_Supplied information_.
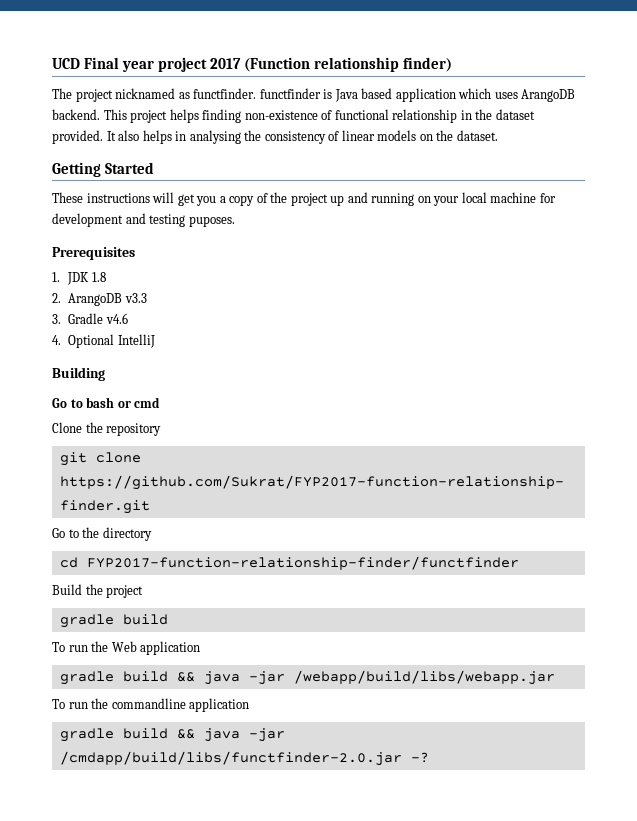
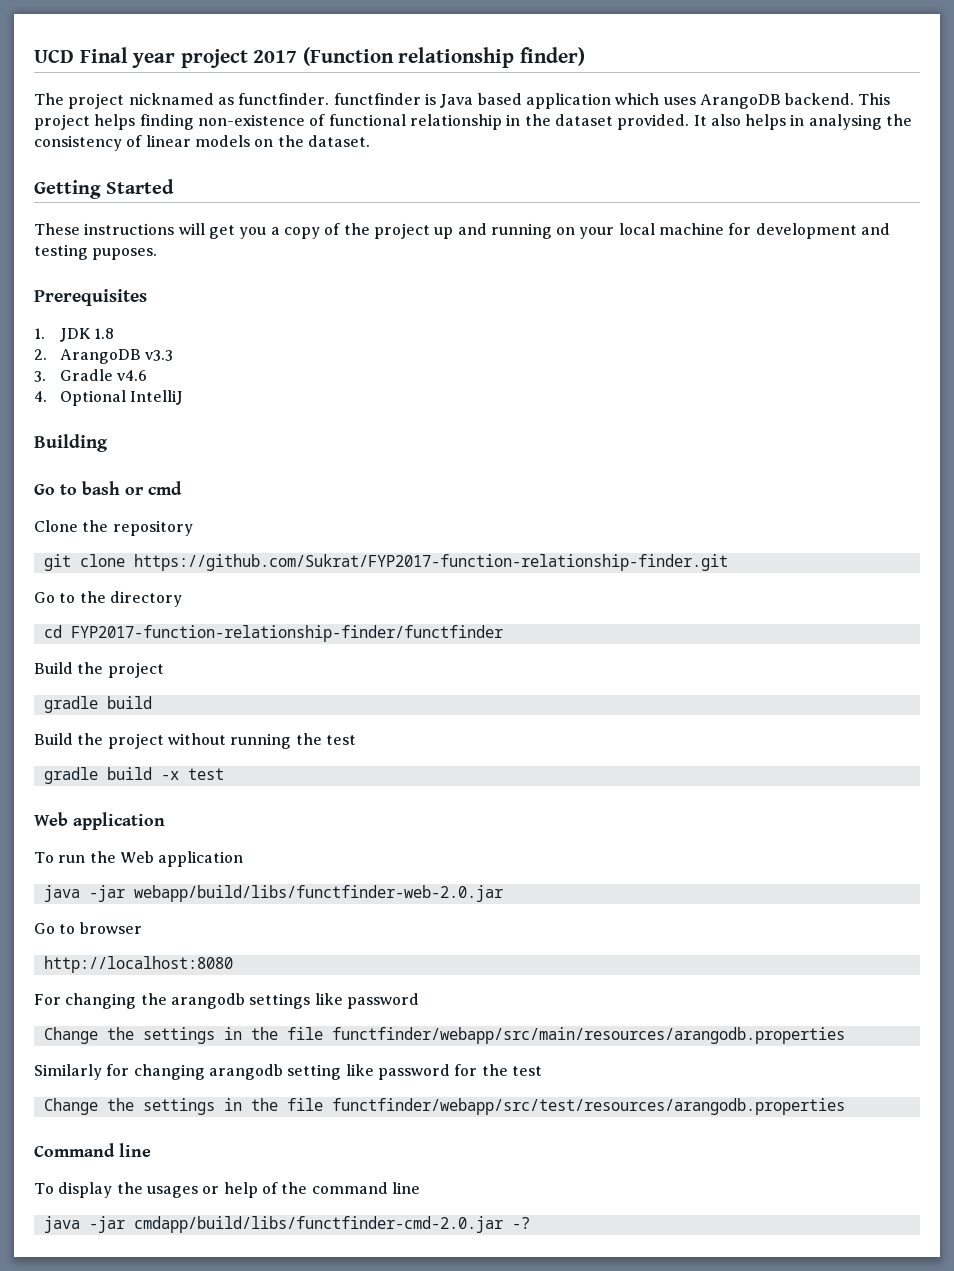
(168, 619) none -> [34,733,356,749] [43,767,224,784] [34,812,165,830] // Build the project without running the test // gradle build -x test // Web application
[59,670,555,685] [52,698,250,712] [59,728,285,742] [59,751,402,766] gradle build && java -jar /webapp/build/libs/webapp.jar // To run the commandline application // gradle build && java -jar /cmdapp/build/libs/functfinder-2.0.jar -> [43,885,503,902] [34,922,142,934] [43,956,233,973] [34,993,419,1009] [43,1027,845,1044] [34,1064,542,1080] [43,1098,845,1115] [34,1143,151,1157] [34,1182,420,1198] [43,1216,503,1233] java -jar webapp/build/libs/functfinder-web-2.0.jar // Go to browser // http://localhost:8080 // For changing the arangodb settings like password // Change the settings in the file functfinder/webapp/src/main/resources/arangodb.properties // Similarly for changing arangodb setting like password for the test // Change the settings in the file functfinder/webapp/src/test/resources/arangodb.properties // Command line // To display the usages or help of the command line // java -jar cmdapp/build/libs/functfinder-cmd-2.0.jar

---

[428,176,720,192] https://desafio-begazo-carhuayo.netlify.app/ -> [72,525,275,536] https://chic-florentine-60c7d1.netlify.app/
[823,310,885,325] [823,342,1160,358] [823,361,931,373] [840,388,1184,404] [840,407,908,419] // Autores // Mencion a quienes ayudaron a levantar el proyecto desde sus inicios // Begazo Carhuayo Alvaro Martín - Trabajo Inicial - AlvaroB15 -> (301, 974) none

* * *

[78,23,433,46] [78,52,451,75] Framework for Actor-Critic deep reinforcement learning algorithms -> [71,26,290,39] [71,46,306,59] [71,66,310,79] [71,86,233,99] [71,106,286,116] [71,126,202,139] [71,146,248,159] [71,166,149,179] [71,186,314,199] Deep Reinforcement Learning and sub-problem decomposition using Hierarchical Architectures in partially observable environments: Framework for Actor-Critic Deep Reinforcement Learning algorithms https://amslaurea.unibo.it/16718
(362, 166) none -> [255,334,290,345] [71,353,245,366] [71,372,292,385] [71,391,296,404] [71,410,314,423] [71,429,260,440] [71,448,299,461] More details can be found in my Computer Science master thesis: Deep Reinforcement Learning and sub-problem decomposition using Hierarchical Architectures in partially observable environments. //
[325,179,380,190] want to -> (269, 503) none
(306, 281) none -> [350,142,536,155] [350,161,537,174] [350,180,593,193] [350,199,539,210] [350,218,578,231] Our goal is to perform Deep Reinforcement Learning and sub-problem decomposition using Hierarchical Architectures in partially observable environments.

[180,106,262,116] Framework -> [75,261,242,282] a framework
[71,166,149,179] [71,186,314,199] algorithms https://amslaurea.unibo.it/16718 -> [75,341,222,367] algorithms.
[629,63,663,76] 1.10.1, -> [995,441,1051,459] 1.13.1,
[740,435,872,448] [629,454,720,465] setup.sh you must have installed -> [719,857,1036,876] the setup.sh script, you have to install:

_Try it_. Every line in the listing that holds the string "https" should be copied out.

_Written solution_.
[428,176,720,192] https://desafio-begazo-carhuayo.netlify.app/ -> [72,525,275,536] https://chic-florentine-60c7d1.netlify.app/
[78,23,433,46] [78,52,451,75] Framework for Actor-Critic deep reinforcement learning algorithms -> [71,26,290,39] [71,46,306,59] [71,66,310,79] [71,86,233,99] [71,106,286,116] [71,126,202,139] [71,146,248,159] [71,166,149,179] [71,186,314,199] Deep Reinforcement Learning and sub-problem decomposition using Hierarchical Architectures in partially observable environments: Framework for Actor-Critic Deep Reinforcement Learning algorithms https://amslaurea.unibo.it/16718
[71,166,149,179] [71,186,314,199] algorithms https://amslaurea.unibo.it/16718 -> [75,341,222,367] algorithms.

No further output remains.